### [EXERCISE PROMPT]
Return all the entries below exactly, except for the images they hold.

RECORDS below:

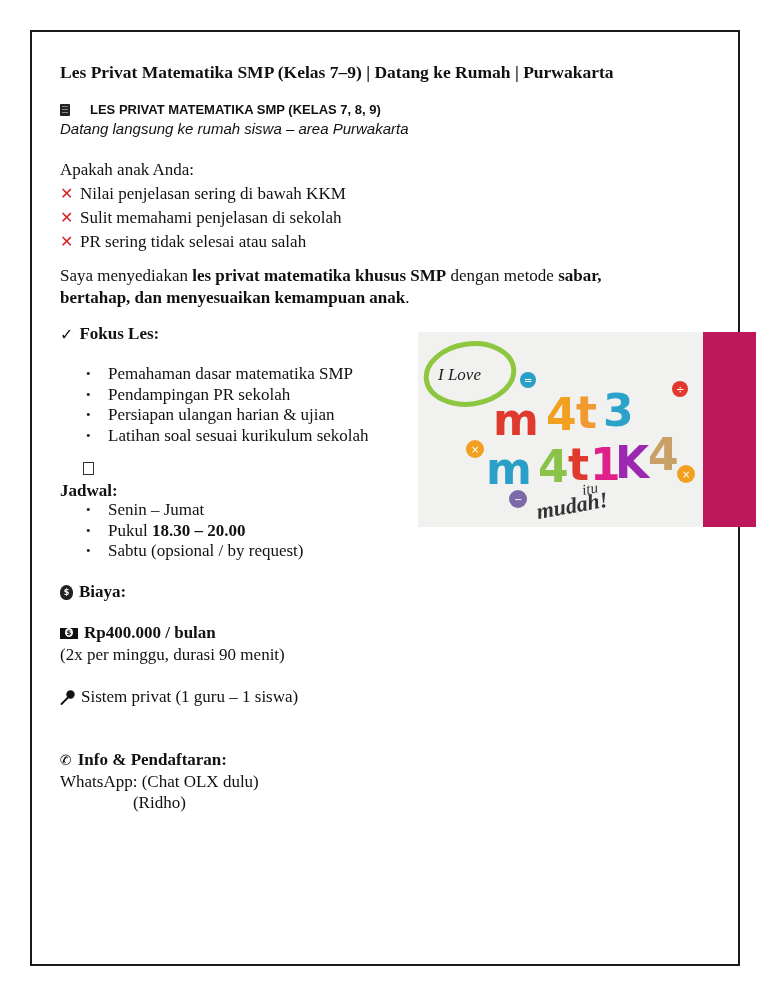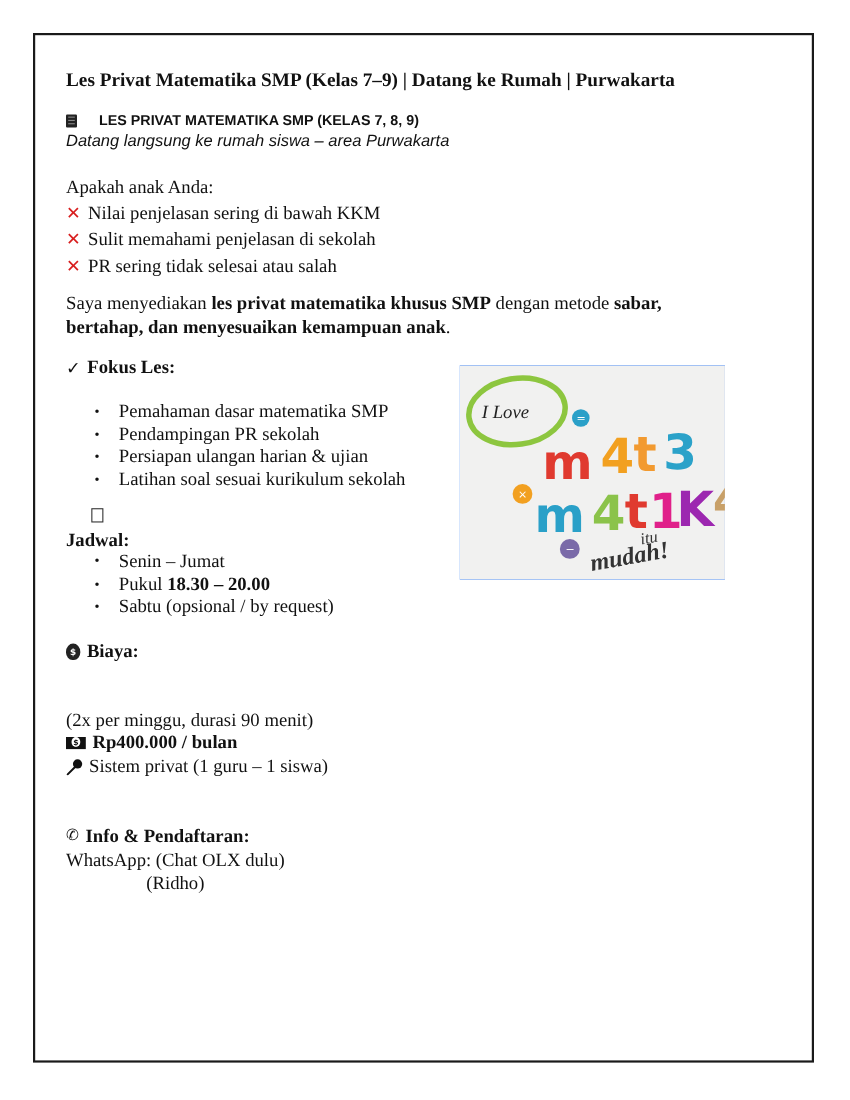--- a/index.html
+++ b/index.html
@@ -30,39 +30,39 @@
     .section-head { font-size: 17px; font-weight: bold; white-space: nowrap; display:flex; align-items:center; gap:6px; }
     .bullets { margin:0; padding:0; list-style:none; font-size: 17px; line-height: 20.5px; }
     .bullets li { position:relative; padding-left: 48px; white-space:nowrap; }
     .bullets li::before { content:"•"; position:absolute; left: 26px; top:0; font-size:13px; }
 
     .fokus-head { left: 60px; top: 324px; }
     .fokus-list { left: 60px; top: 364px; }
     .jadwal-head { left: 60px; top: 462px; flex-direction: column; }
     .jadwal-list { left: 60px; top: 500px; }
     .biaya-head { left: 60px; top: 582px; }
-    .price { left: 60px; top: 623px; font-size: 17px; font-weight:bold; display:flex; align-items:center; gap:6px; white-space:nowrap;margin-top:42px; }
+    .price { left: 60px; top: 623px; font-size: 17px; font-weight:bold; display:flex; align-items:center; gap:6px; white-space:nowrap; }
     .price-sub { left: 60px; top: 645px; font-size: 17px; white-space:nowrap; }
     .lokasi { left: 60px; top: 685px; font-size: 17px; line-height: 23px; }
     .lokasi .row { display:flex; align-items:center; gap:5px; white-space:nowrap; }
     .info-head { left: 60px; top: 750px; }
     .info-lines { left: 60px; top: 771px; font-size: 17px; line-height: 21px; white-space:nowrap;text-align:center; }
 
     .cal-icon { display:inline-block; width:11px; height:13px; border:1px solid #333; box-sizing:border-box; }
     .bag-icon { display:inline-block; width:13px; height:15px; background:#222; border-radius:50% 50% 45% 45%; position:relative; }
     .bag-icon::after { content:"$"; position:absolute; left:0; right:0; top:3px; text-align:center; color:#fff; font-size:8px; font-family:"DejaVu Sans", sans-serif; font-weight:bold;}
     .money-icon { display:inline-block; width:18px; height:11px; background:#111; position:relative; }
     .money-icon::after { content:"$"; position:absolute; left:5px; top:0px; width:8px; height:9px; border-radius:50%; background:#fff; color:#111; font-size:7px; line-height:10px; text-align:center; font-family:"DejaVu Sans", sans-serif; font-weight:bold;}
     .pin-icon { display:inline-block; width:16px; height:16px; position:relative; }
     .phone-icon { font-family:"DejaVu Sans", sans-serif; font-size:14px; }
     .check-icon { font-family:"DejaVu Sans", sans-serif; font-size:16px; font-weight:normal; }
 
     .math-image {
-      left: 418px; top: 332px; width: 241px; height: 195px;
-      background: #3b82f6; overflow:hidden;
+      left: 418px; top: 332px; width: 338px; height: 195px;
+      background: #be185d; overflow:hidden;
     }
   </style>
 </head>
 <body>
 
 <div class="page"></div>
 
 <div class="abs serif title">Les Privat Matematika SMP (Kelas 7–9) | Datang ke Rumah | Purwakarta</div>
 
 <div class="abs sans subhead">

End of RECORDS.

### [SOLUTION TO THE EXERCISE]
--- a/index.html
+++ b/index.html
@@ -30,39 +30,39 @@
     .section-head { font-size: 17px; font-weight: bold; white-space: nowrap; display:flex; align-items:center; gap:6px; }
     .bullets { margin:0; padding:0; list-style:none; font-size: 17px; line-height: 20.5px; }
     .bullets li { position:relative; padding-left: 48px; white-space:nowrap; }
     .bullets li::before { content:"•"; position:absolute; left: 26px; top:0; font-size:13px; }
 
     .fokus-head { left: 60px; top: 324px; }
     .fokus-list { left: 60px; top: 364px; }
     .jadwal-head { left: 60px; top: 462px; flex-direction: column; }
     .jadwal-list { left: 60px; top: 500px; }
     .biaya-head { left: 60px; top: 582px; }
-    .price { left: 60px; top: 623px; font-size: 17px; font-weight:bold; display:flex; align-items:center; gap:6px; white-space:nowrap;margin-top:42px; }
+    .price { left: 60px; top: 623px; font-size: 17px; font-weight:bold; display:flex; align-items:center; gap:6px; white-space:nowrap; }
     .price-sub { left: 60px; top: 645px; font-size: 17px; white-space:nowrap; }
     .lokasi { left: 60px; top: 685px; font-size: 17px; line-height: 23px; }
     .lokasi .row { display:flex; align-items:center; gap:5px; white-space:nowrap; }
     .info-head { left: 60px; top: 750px; }
     .info-lines { left: 60px; top: 771px; font-size: 17px; line-height: 21px; white-space:nowrap;text-align:center; }
 
     .cal-icon { display:inline-block; width:11px; height:13px; border:1px solid #333; box-sizing:border-box; }
     .bag-icon { display:inline-block; width:13px; height:15px; background:#222; border-radius:50% 50% 45% 45%; position:relative; }
     .bag-icon::after { content:"$"; position:absolute; left:0; right:0; top:3px; text-align:center; color:#fff; font-size:8px; font-family:"DejaVu Sans", sans-serif; font-weight:bold;}
     .money-icon { display:inline-block; width:18px; height:11px; background:#111; position:relative; }
     .money-icon::after { content:"$"; position:absolute; left:5px; top:0px; width:8px; height:9px; border-radius:50%; background:#fff; color:#111; font-size:7px; line-height:10px; text-align:center; font-family:"DejaVu Sans", sans-serif; font-weight:bold;}
     .pin-icon { display:inline-block; width:16px; height:16px; position:relative; }
     .phone-icon { font-family:"DejaVu Sans", sans-serif; font-size:14px; }
     .check-icon { font-family:"DejaVu Sans", sans-serif; font-size:16px; font-weight:normal; }
 
     .math-image {
-      left: 418px; top: 332px; width: 241px; height: 195px;
-      background: #3b82f6; overflow:hidden;
+      left: 418px; top: 332px; width: 338px; height: 195px;
+      background: #be185d; overflow:hidden;
     }
   </style>
 </head>
 <body>
 
 <div class="page"></div>
 
 <div class="abs serif title">Les Privat Matematika SMP (Kelas 7–9) | Datang ke Rumah | Purwakarta</div>
 
 <div class="abs sans subhead">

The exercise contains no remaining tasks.